***** Exercise data

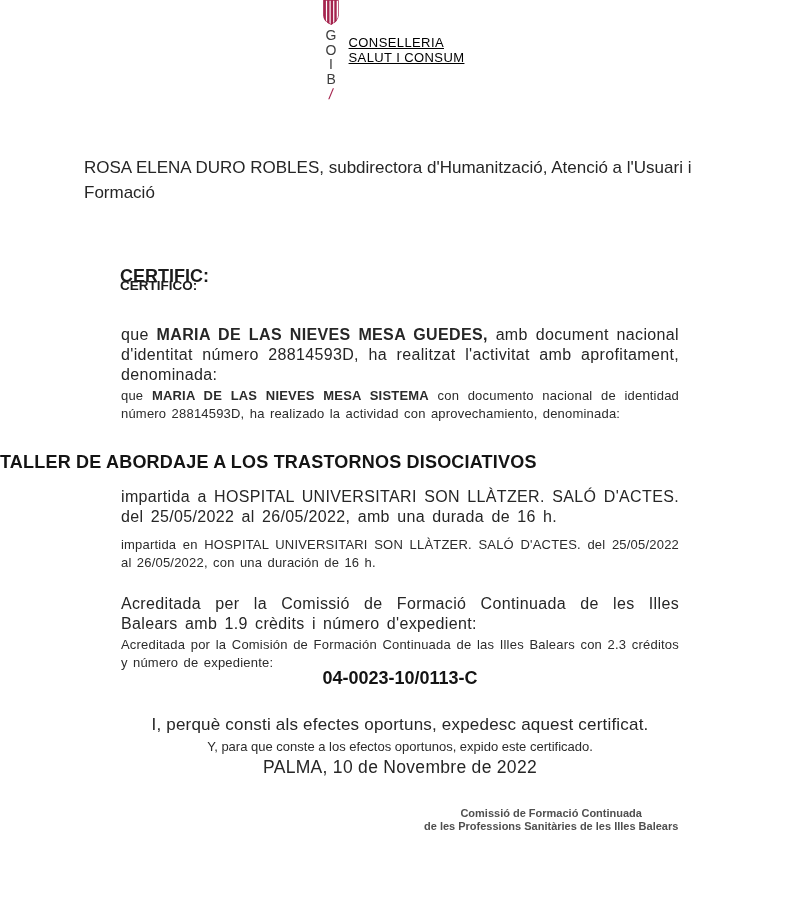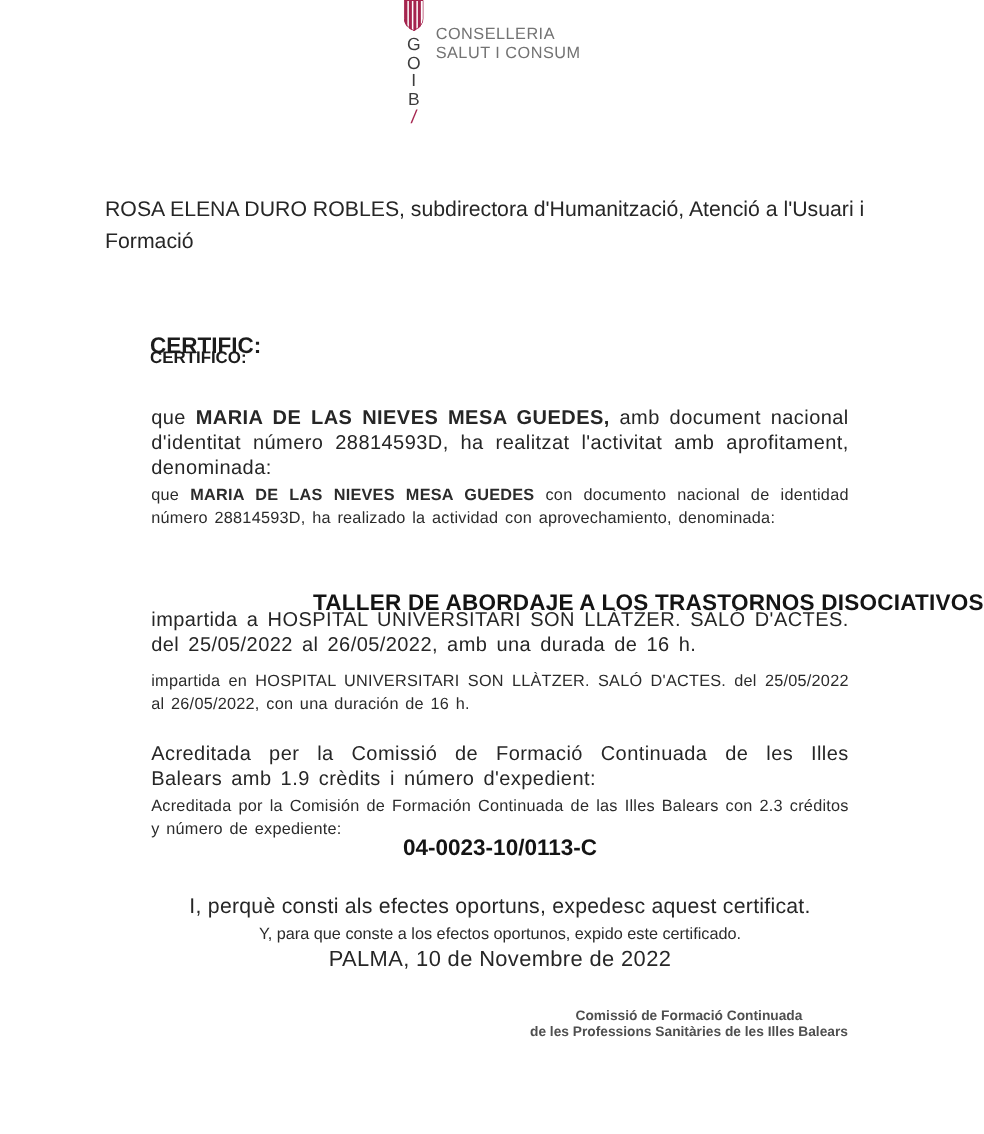--- a/index.html
+++ b/index.html
@@ -38,26 +38,27 @@
   }
   .goib-slash {
     margin-top: 1px;
     font-size: 15px;
     line-height: 14px;
     color: #a5244e;
     font-weight: 500;
     transform: skewX(-8deg);
   }
   .conselleria {
-    padding-top: 20px;
+    padding-top: 36px;
     font-size: 13px;
     line-height: 14.5px;
-    color: #737373;
+    color: #000000;
     letter-spacing: 0.4px;
     white-space: nowrap;
+    text-decoration: underline;
   }
 
   
   .abs { position: absolute; }
   .issuer {
     top: 155px; left: 84px; width: 640px;
     font-size: 17px; line-height: 25px; color: #262626;
   }
   .certific-ca {
     top: 266px; left: 120px;
@@ -72,22 +73,22 @@
     font-size: 16px; line-height: 20px; color: #262626;
     text-align: justify; letter-spacing: 0.35px; word-spacing: 2.5px;
   }
   .body-es {
     font-size: 13px; line-height: 18px; color: #2b2b2b;
     text-align: justify; letter-spacing: 0.2px; word-spacing: 1.5px;
   }
   .recipient-ca { top: 325px; }
   .recipient-es { top: 387px; }
   .activity-title {
-    top: 472px; left: 0; width: 787px;
-    text-align: right;
+    top: 452px; left: 0; width: 787px;
+    text-align: left;
     font-size: 18px; font-weight: 700; color: #141414;
     letter-spacing: 0.2px;
   }
   .venue-ca { top: 487px; }
   .venue-es { top: 536px; }
   .accreditation-ca { top: 594px; }
   .accreditation-es { top: 636px; }
   .file-number {
     top: 668px; left: 0; width: 800px;
     text-align: center;
@@ -152,21 +153,21 @@
       </div>
     </div>
   </header>
 
   <p class="abs issuer">ROSA ELENA DURO ROBLES, subdirectora d'Humanització, Atenció a l'Usuari i Formació</p>
 
   <p class="abs certific-ca">CERTIFIC:</p>
   <p class="abs certific-es">CERTIFICO:</p>
 
   <p class="abs col body-ca recipient-ca"><span>que </span><b>MARIA DE LAS NIEVES MESA GUEDES,</b><span> amb document nacional d'identitat número 28814593D, ha realitzat l'activitat amb aprofitament, denominada:</span></p>
-  <p class="abs col body-es recipient-es"><span>que </span><b>MARIA DE LAS NIEVES MESA GUEDES</b><span> con documento nacional de identidad número 28814593D, ha realizado la actividad con aprovechamiento, denominada:</span></p>
+  <p class="abs col body-es recipient-es"><span>que </span><b>MARIA DE LAS NIEVES MESA SISTEMA</b><span> con documento nacional de identidad número 28814593D, ha realizado la actividad con aprovechamiento, denominada:</span></p>
 
   <p class="abs activity-title">TALLER DE ABORDAJE A LOS TRASTORNOS DISOCIATIVOS</p>
 
   <p class="abs col body-ca venue-ca">impartida a HOSPITAL UNIVERSITARI SON LLÀTZER. SALÓ D'ACTES. del 25/05/2022 al 26/05/2022, amb una durada de 16 h.</p>
   <p class="abs col body-es venue-es">impartida en HOSPITAL UNIVERSITARI SON LLÀTZER. SALÓ D'ACTES. del 25/05/2022 al 26/05/2022, con una duración de 16 h.</p>
 
   <p class="abs col body-ca accreditation-ca">Acreditada per la Comissió de Formació Continuada de les Illes Balears amb 1.9 crèdits i número d'expedient:</p>
   <p class="abs col body-es accreditation-es">Acreditada por la Comisión de Formación Continuada de las Illes Balears con 2.3 créditos y número de expediente:</p>
 
   <p class="abs file-number">04-0023-10/0113-C</p>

**********

#### What is being asked:
Now write out the data word for word, skipping every picture in it.

#### Solution to this exercise:
--- a/index.html
+++ b/index.html
@@ -38,26 +38,27 @@
   }
   .goib-slash {
     margin-top: 1px;
     font-size: 15px;
     line-height: 14px;
     color: #a5244e;
     font-weight: 500;
     transform: skewX(-8deg);
   }
   .conselleria {
-    padding-top: 20px;
+    padding-top: 36px;
     font-size: 13px;
     line-height: 14.5px;
-    color: #737373;
+    color: #000000;
     letter-spacing: 0.4px;
     white-space: nowrap;
+    text-decoration: underline;
   }
 
   
   .abs { position: absolute; }
   .issuer {
     top: 155px; left: 84px; width: 640px;
     font-size: 17px; line-height: 25px; color: #262626;
   }
   .certific-ca {
     top: 266px; left: 120px;
@@ -72,22 +73,22 @@
     font-size: 16px; line-height: 20px; color: #262626;
     text-align: justify; letter-spacing: 0.35px; word-spacing: 2.5px;
   }
   .body-es {
     font-size: 13px; line-height: 18px; color: #2b2b2b;
     text-align: justify; letter-spacing: 0.2px; word-spacing: 1.5px;
   }
   .recipient-ca { top: 325px; }
   .recipient-es { top: 387px; }
   .activity-title {
-    top: 472px; left: 0; width: 787px;
-    text-align: right;
+    top: 452px; left: 0; width: 787px;
+    text-align: left;
     font-size: 18px; font-weight: 700; color: #141414;
     letter-spacing: 0.2px;
   }
   .venue-ca { top: 487px; }
   .venue-es { top: 536px; }
   .accreditation-ca { top: 594px; }
   .accreditation-es { top: 636px; }
   .file-number {
     top: 668px; left: 0; width: 800px;
     text-align: center;
@@ -152,21 +153,21 @@
       </div>
     </div>
   </header>
 
   <p class="abs issuer">ROSA ELENA DURO ROBLES, subdirectora d'Humanització, Atenció a l'Usuari i Formació</p>
 
   <p class="abs certific-ca">CERTIFIC:</p>
   <p class="abs certific-es">CERTIFICO:</p>
 
   <p class="abs col body-ca recipient-ca"><span>que </span><b>MARIA DE LAS NIEVES MESA GUEDES,</b><span> amb document nacional d'identitat número 28814593D, ha realitzat l'activitat amb aprofitament, denominada:</span></p>
-  <p class="abs col body-es recipient-es"><span>que </span><b>MARIA DE LAS NIEVES MESA GUEDES</b><span> con documento nacional de identidad número 28814593D, ha realizado la actividad con aprovechamiento, denominada:</span></p>
+  <p class="abs col body-es recipient-es"><span>que </span><b>MARIA DE LAS NIEVES MESA SISTEMA</b><span> con documento nacional de identidad número 28814593D, ha realizado la actividad con aprovechamiento, denominada:</span></p>
 
   <p class="abs activity-title">TALLER DE ABORDAJE A LOS TRASTORNOS DISOCIATIVOS</p>
 
   <p class="abs col body-ca venue-ca">impartida a HOSPITAL UNIVERSITARI SON LLÀTZER. SALÓ D'ACTES. del 25/05/2022 al 26/05/2022, amb una durada de 16 h.</p>
   <p class="abs col body-es venue-es">impartida en HOSPITAL UNIVERSITARI SON LLÀTZER. SALÓ D'ACTES. del 25/05/2022 al 26/05/2022, con una duración de 16 h.</p>
 
   <p class="abs col body-ca accreditation-ca">Acreditada per la Comissió de Formació Continuada de les Illes Balears amb 1.9 crèdits i número d'expedient:</p>
   <p class="abs col body-es accreditation-es">Acreditada por la Comisión de Formación Continuada de las Illes Balears con 2.3 créditos y número de expediente:</p>
 
   <p class="abs file-number">04-0023-10/0113-C</p>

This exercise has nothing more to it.